Когда-то, в ранней юности, я любил город, но теперь давно уже утерял вкус к нему и ужасно мучаюсь без природы, прикосновение к которой возможно для меня сейчас только урывками. Насколько я не понимаю прелести зимы, терпеть не могу холода и из зимней красоты могу воспринимать только иней, настолько же люблю — до самозабвения — зной, бродяжничанье по лесам, лесные реки и вечера, ночи у костров, холмистые горизонты, даль — русскую "среднюю полосу" и Крымские горы, — без этого совсем не могу жить.

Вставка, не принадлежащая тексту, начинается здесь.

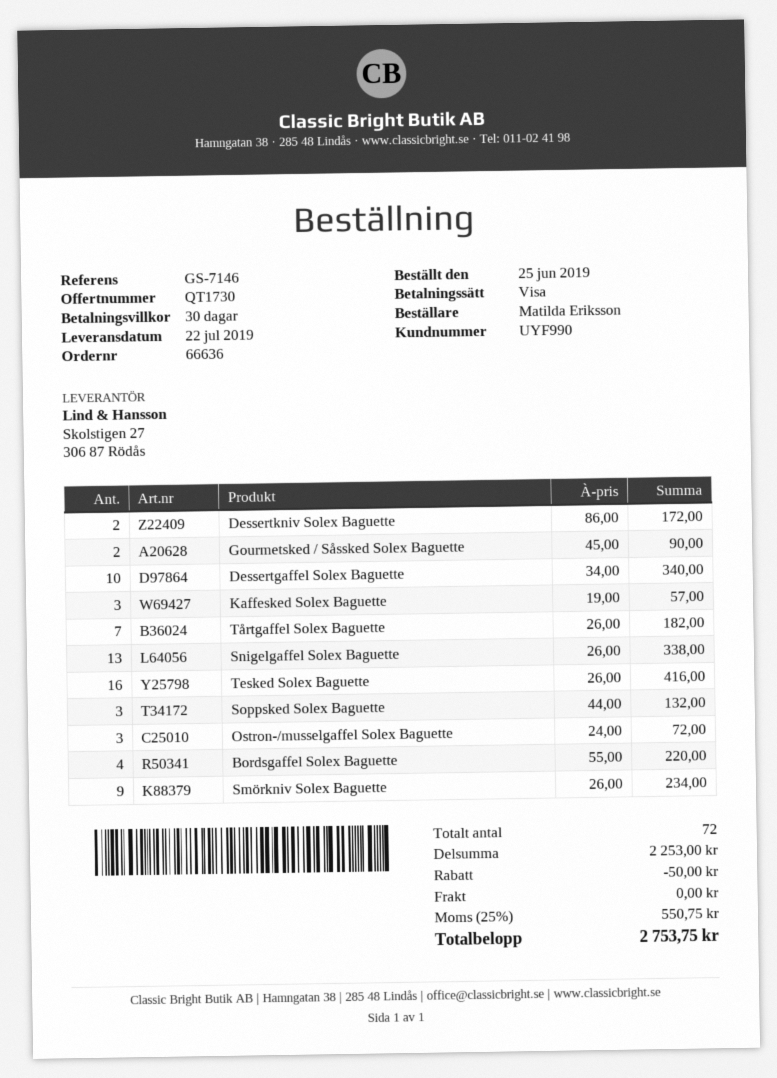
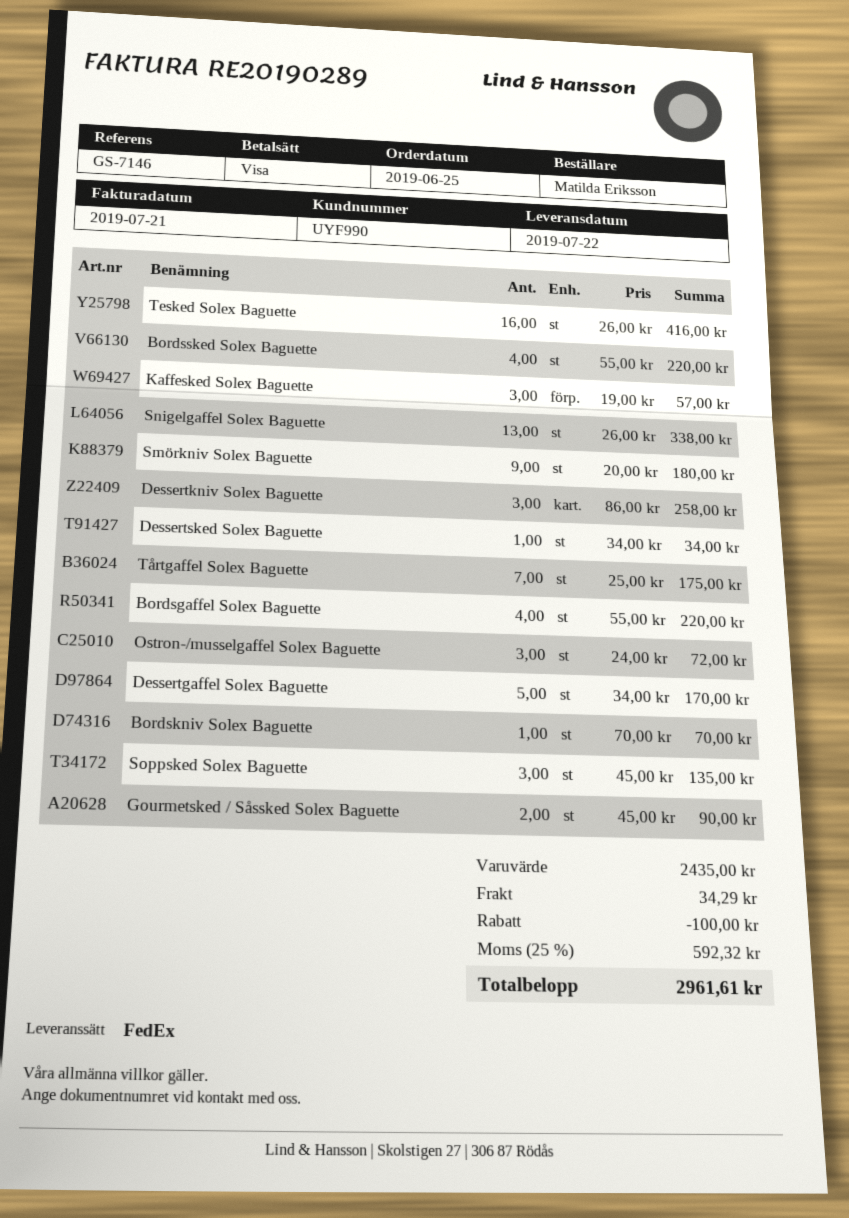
Dessertkniv Solex Baguette: 2 x 86.00 = 172.00 -> 3 x 86.00 = 258.00
Dessertgaffel Solex Baguette: 10 x 34.00 = 340.00 -> 5 x 34.00 = 170.00
Tårtgaffel Solex Baguette: 7 x 26.00 = 182.00 -> 7 x 25.00 = 175.00
Soppsked Solex Baguette: 3 x 44.00 = 132.00 -> 3 x 45.00 = 135.00
Smörkniv Solex Baguette: 9 x 26.00 = 234.00 -> 9 x 20.00 = 180.00
Bordssked Solex Baguette: none -> 4 x 55.00 = 220.00
Dessertsked Solex Baguette: none -> 1 x 34.00 = 34.00
Bordskniv Solex Baguette: none -> 1 x 70.00 = 70.00
subtotal: 2253.00 -> 2435.00
discount: 50.00 -> 100.00
shipping: 0.00 -> 34.29
tax: 25% = 550.75 -> 25% = 592.32
total: 2753.75 -> 2961.61

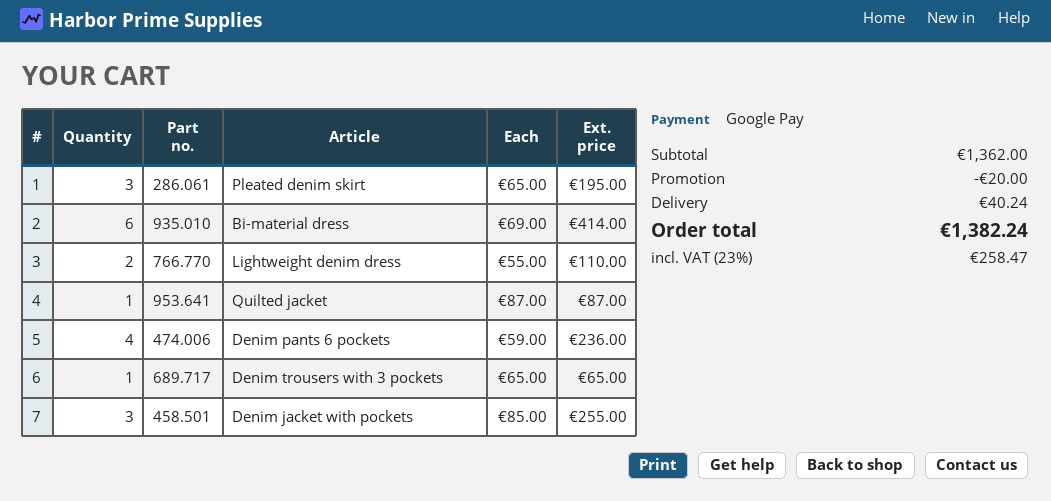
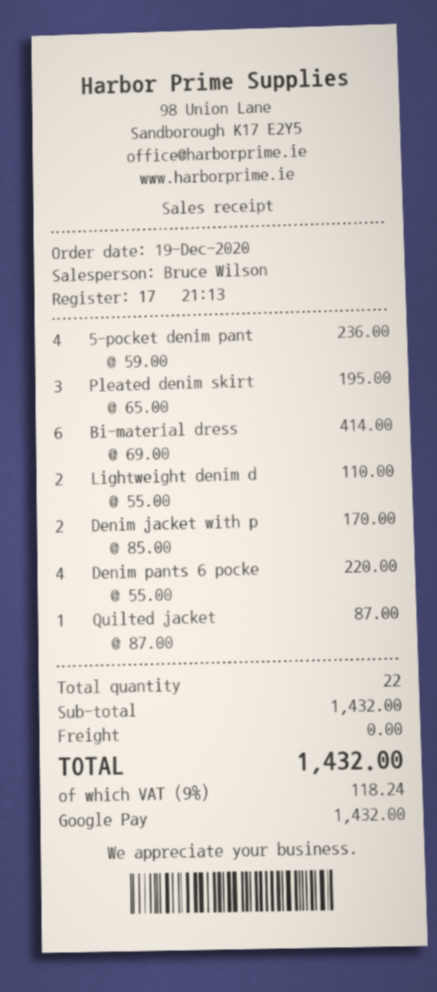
Denim pants 6 pockets: 4 x 59.00 = 236.00 -> 4 x 55.00 = 220.00
Denim trousers with 3 pockets: 1 x 65.00 = 65.00 -> none
Denim jacket with pockets: 3 x 85.00 = 255.00 -> 2 x 85.00 = 170.00
5-pocket denim pant: none -> 4 x 59.00 = 236.00
subtotal: 1362.00 -> 1432.00
discount: 20.00 -> none
shipping: 40.24 -> 0.00
tax: 23% = 258.47 -> 9% = 118.24
total: 1382.24 -> 1432.00

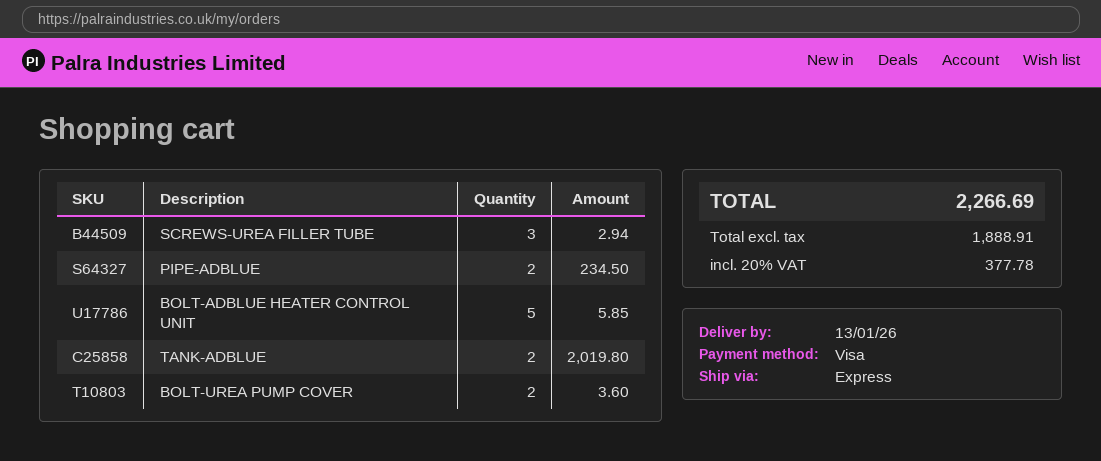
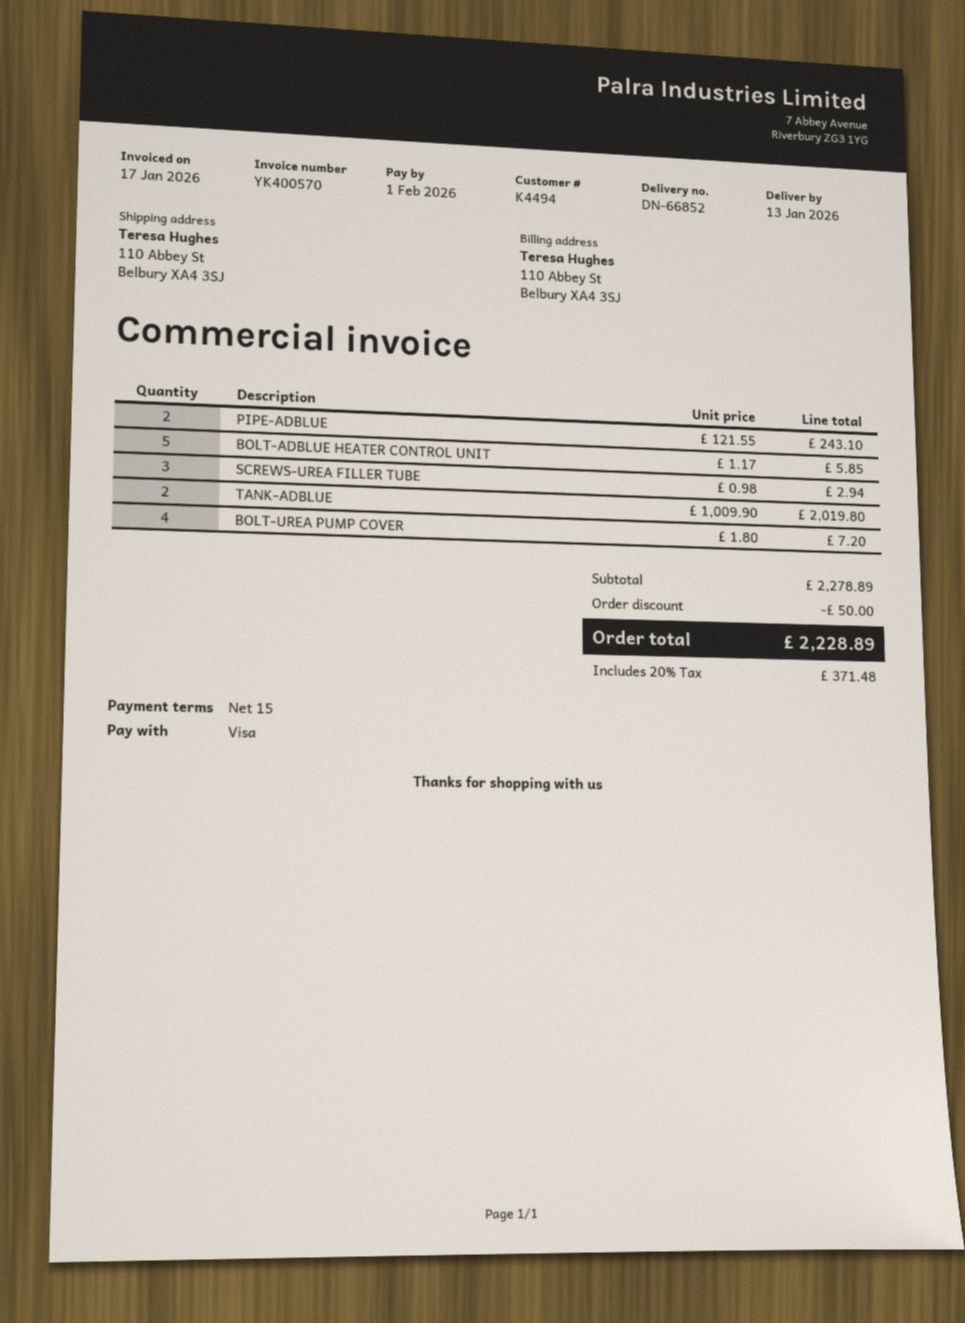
PIPE-ADBLUE: 2 for 234.50 -> 2 for 243.10
BOLT-UREA PUMP COVER: 2 for 3.60 -> 4 for 7.20
discount: none -> 50.00
tax: 20% = 377.78 -> 20% = 371.48
total: 2266.69 -> 2228.89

Хочу еще дать тебе некоторые вехи — некоторые указания на мои частные вкусы и склонности, симпатии и антипатии — это отчасти поможет тебе представить мой внутренний мир.

Я люблю:

Восток больше Запада. (Одной из моих больших жизненных ошибок была та, что я не поступил вовремя в Институт Востоковедения, — мне хотелось бы быть индологом. А теперь уже поздно, нет ни достаточного запаса сил, ни матер<иальных>возможностей.)

В истории Запада мне ближе всего XII–XIII века.

Музыка: Бах, Вагнер, Мусоргский. В особенности Вагнер.

Боттичелли, Фра — Анжелико, но на первом месте среди них — Джотто.

Врубель.

Дон — Кихот. Пер Гюнт.

Тютчев.

Внятен "сумрачный германский гений", но к острому галльскому смыслу я более чем равнодушен. Исключая Флобера, Мопассана, Верлэна и некоторых драм Гюго, фр<анцузская>лит<ерату>ра чужда мне. Крайне неприятен Франс (кроме 2–3 вещей). Очарования А. Ренье не понимаю и скучал, читая его, также, как (увы) над Стендалем. Очень враждебен Теофиль Готье и все представляемое им направление искусства вообще. Впрочем, фр<анцузскую>литературу недостаточно знаю, но и как-то не ощущаю сейчас потребности пополнять свои знания в этой области.

"Пиквикский клуб" перечитываю почти ежегодно.

Лермонтов и Достоевский возвышаются надо всем.

Из древних культур, к которым вообще чувствую большую склонность, особенно люблю, не перестаю удивляться — благоговейно удивляться — Египту.

После литературы на 2–м месте по силе впечатляемости стоит для меня архитектура (а затем уже музыка и живопись). Наиболее близкие стили: Египет (очень люблю эпоху XIII дин<астии>), готика, арабская архитектура, и южно — индийская XVII–XVIII вв.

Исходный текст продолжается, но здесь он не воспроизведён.